You slow down when you reach the paragraph about fatigue. The quote is familiar because it’s the kind of line he’s given since he was sixteen and someone first shoved a microphone in his face.
It’s been a long few weeks. You train, you travel, you adjust. Once the games start, everything else fades.
You know what he means. You’ve always known. When he’s working, everything else shrinks to the edges. People misunderstand that sometimes, assume he’s cold or rigid, but he’s not. He just burns at a pace that doesn’t leave much room for anything else.
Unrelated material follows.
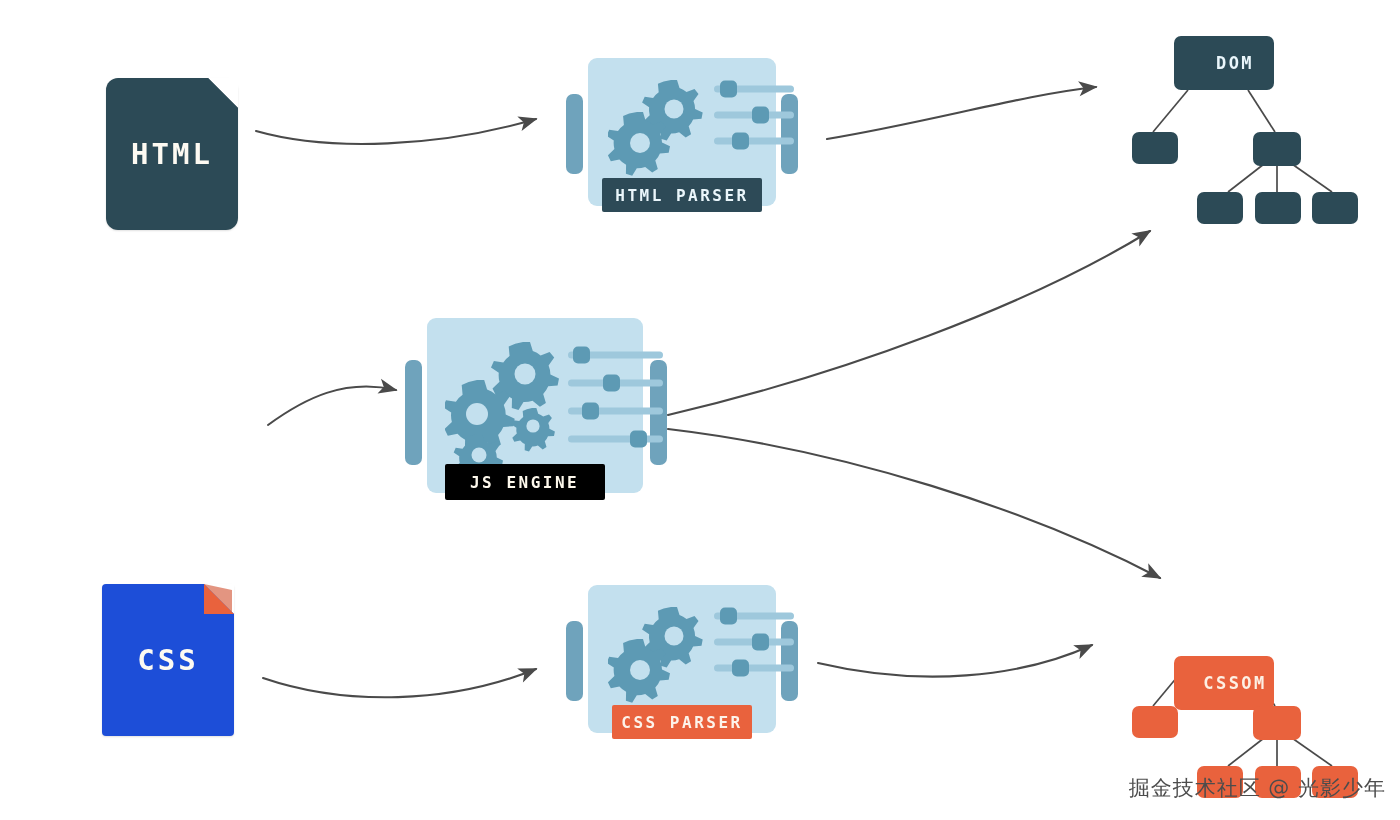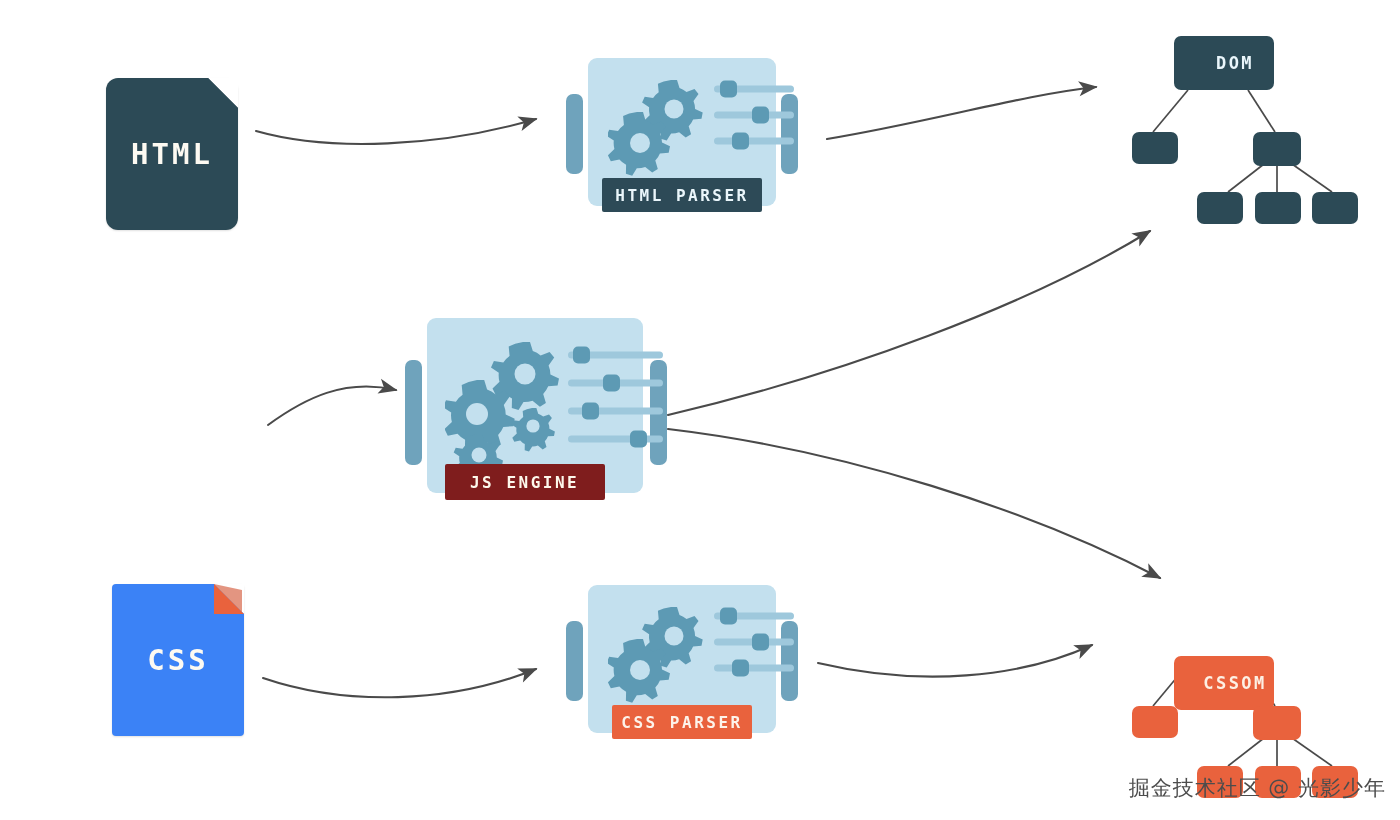"JS ENGINE" .machine .badge.yellow { background: #7f1d1d -> #000000 }
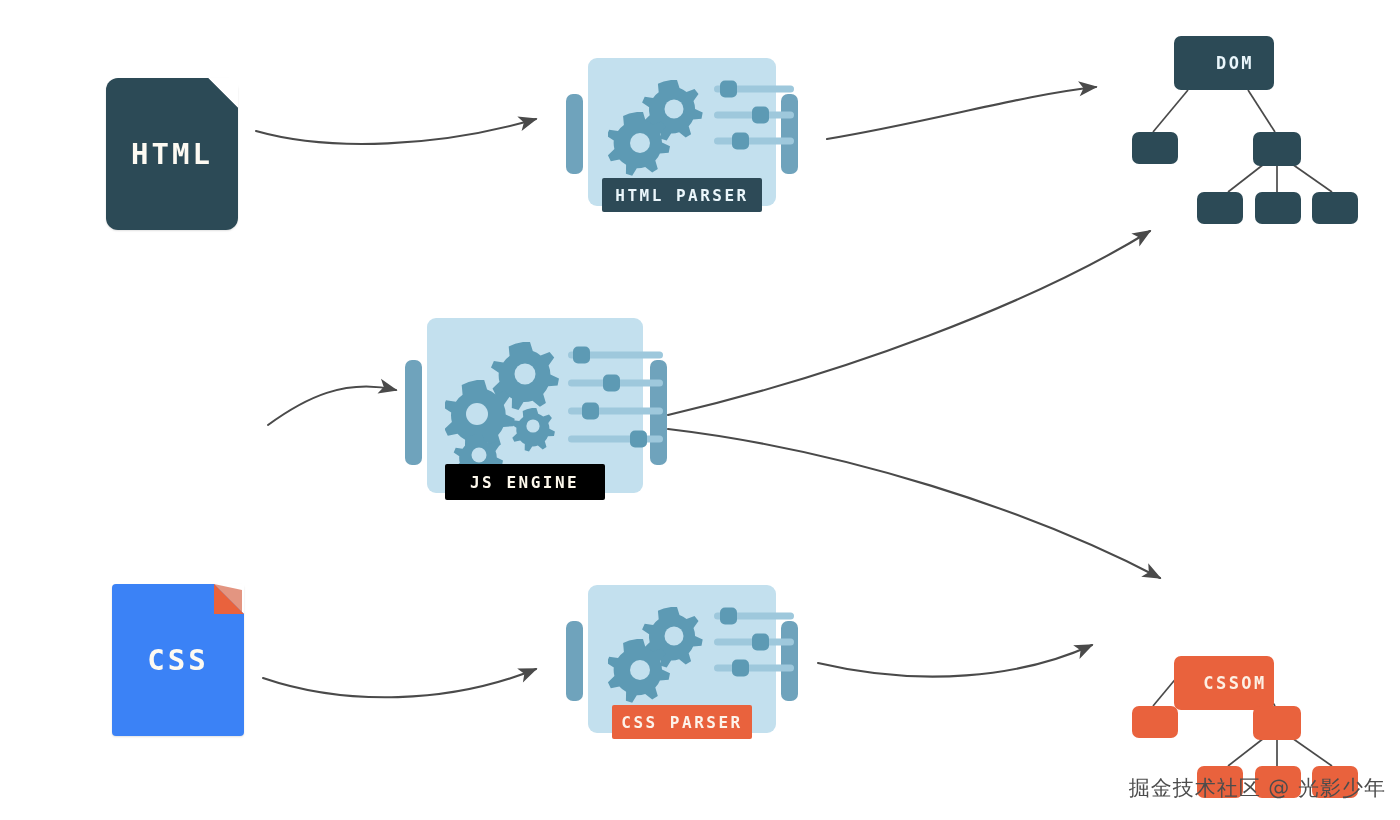"CSS" div.file-icon { background: #3b82f6 -> #1d4ed8; left: 112px -> 102px }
Still, the words land somewhere tender.
When you scroll back up to the pictures, a strange feeling catches you off guard—almost like your mind whispering that he should be here instead, sitting at your counter eating breakfast or lazing around on the couch. It’s not possessiveness, not really, just that brief, unwarranted tug of that’s my boy, followed immediately by the reminder that he isn’t, and that you have no business thinking something so careless in the first place.
You glance at the fridge again. The note hasn’t moved.
You reach for it without thinking, then stop just before your fingers touch the paper.
You shouldn’t read into any of this. You know that, but still you stand there for another moment, and wonder if he feels any of this. If the tired look in his eyes was just fatigue, or if he left something unsaid too.